7. A gene prediction model for the logarithmic trait of ribs in Plum Blossom Star pigs, characterized in that, The model is constructed based on the molecular markers described in claim 1, specifically as follows: in, Represents probability. This represents the probability that the observed result is less than or equal to a certain threshold K. For the intercept term, Let k be the effect coefficient of the i-th InDel, and k represent the number of ribs. .

8. A method for analyzing the logarithmic trait of ribs in Plum Blossom Star pigs, wherein the genotype of the molecular marker described in claim 1 is detected in the genome of the pig sample to be tested, and the number of ribs in Plum Blossom Star pigs is determined based on the genotype results; Preferably, the genotype of the molecular marker of claim 1 in the genome of the pig sample to be tested is detected by using the primer combination of claim 2, the molecular probe combination of claim 3, the gene chip of claim 4, the KASP marker of claim 5, or the kit of claim 6 to detect the sample to be tested.

9. The method as described in claim 8, characterized in that, The determination of the number of rib pairs in Plum Blossom Pigs based on genotype results can be predicted by calculating the probability of an individual having different rib numbers using the model described in claim 7, thereby predicting whether that individual can increase the number of ribs in the population.

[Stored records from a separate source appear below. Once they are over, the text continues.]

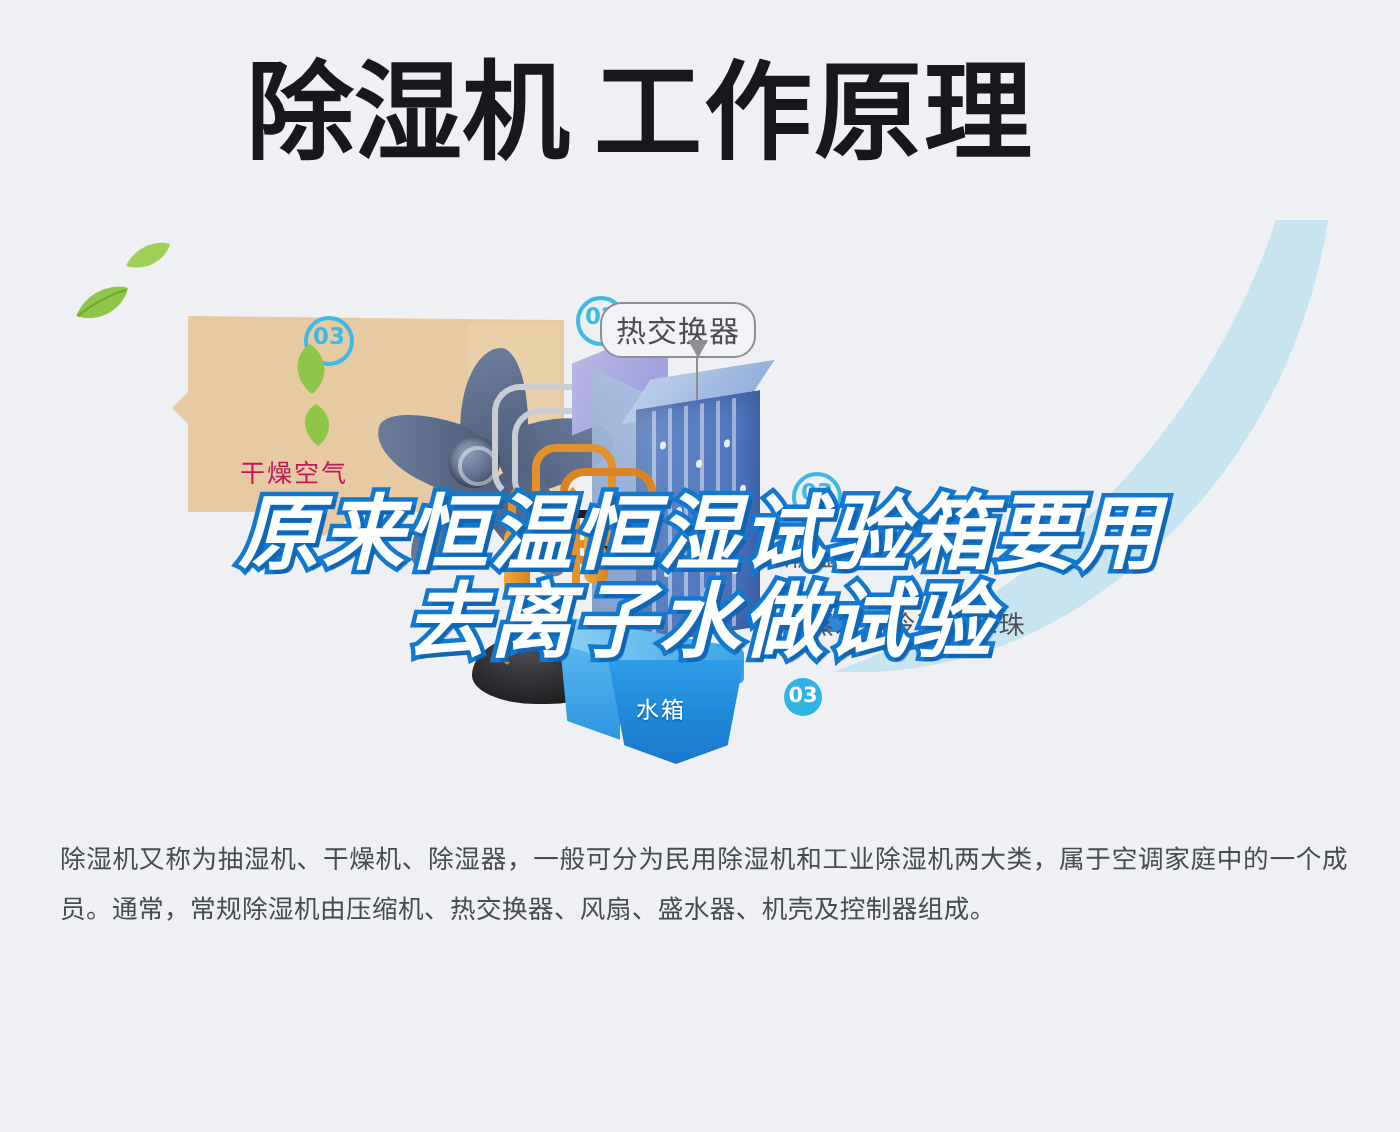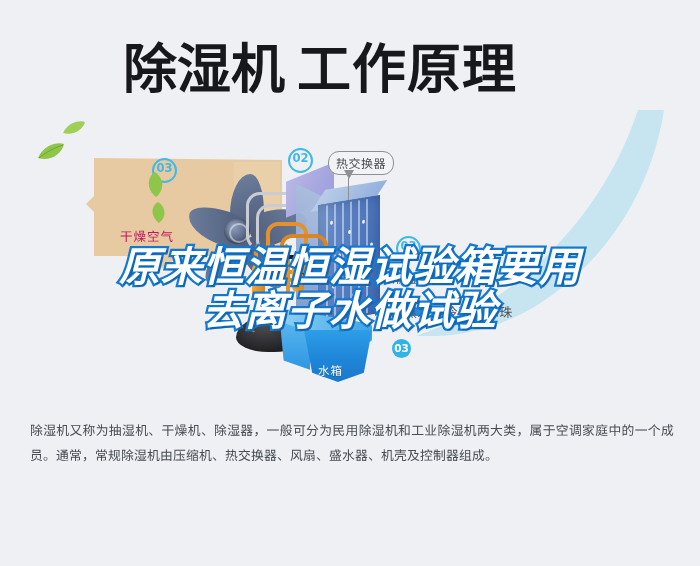"除湿机 工作原理" .title-row { top: 34px -> 21px }
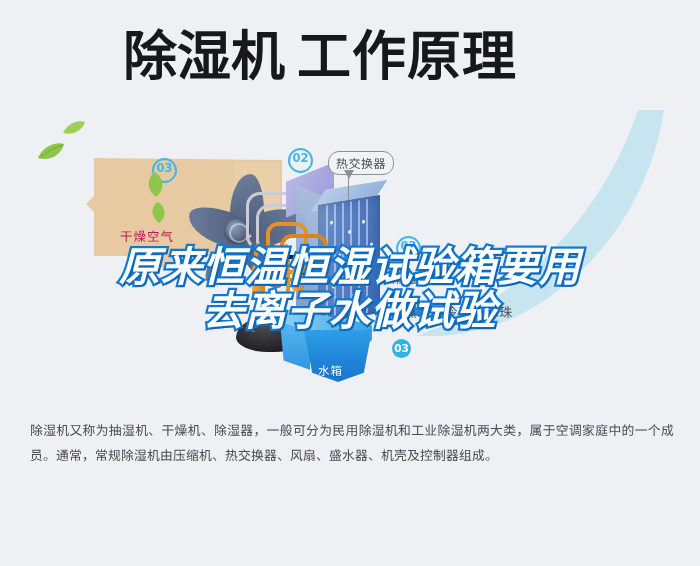"热交换器" .bubble { font-size: 12px -> 15px; left: 328px -> 300px }
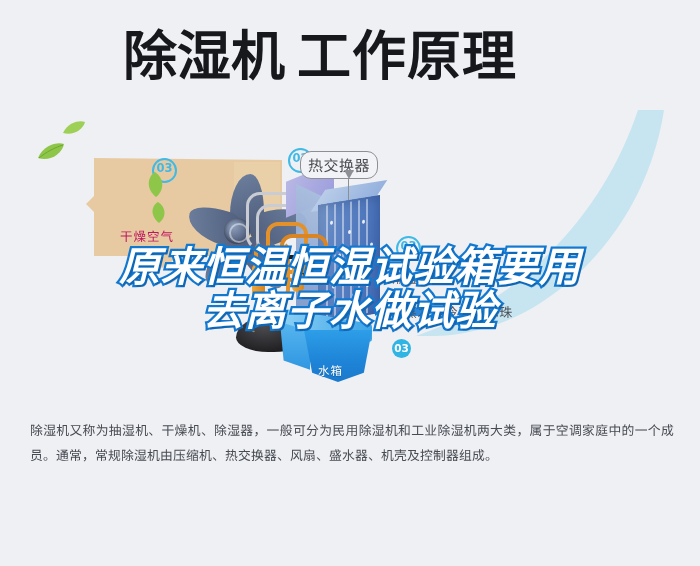"水箱" .tank-label { margin-top: 16px -> none }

10. The primer combination of claim 2, the molecular probe combination of claim 3, the gene chip of claim 4, the KASP marker of claim 5, the kit of claim 6, or the gene prediction model of claim 7 have the following uses: (1) Application in the evaluation of logarithmic traits of ribs in Meihuaxing pigs; (2) Application in the screening of varieties with logarithmic traits of ribs in Meihuaxing pigs; (3) Application in the identification of logarithmic traits of ribs in Meihuaxing pigs; (4) Application in the tracing of the logarithmic trait of ribs in Meihuaxing pig breeds; (5) Application in the breeding of logarithmic traits of ribs in Meihua Star Pig; (6) Application in the conservation of Meihua Star Pig germplasm resources; (7) Application in the improvement of Meihuaxing pig germplasm resources; (8) Application in the reconstruction of the pedigree of the Plum Blossom Star Pig.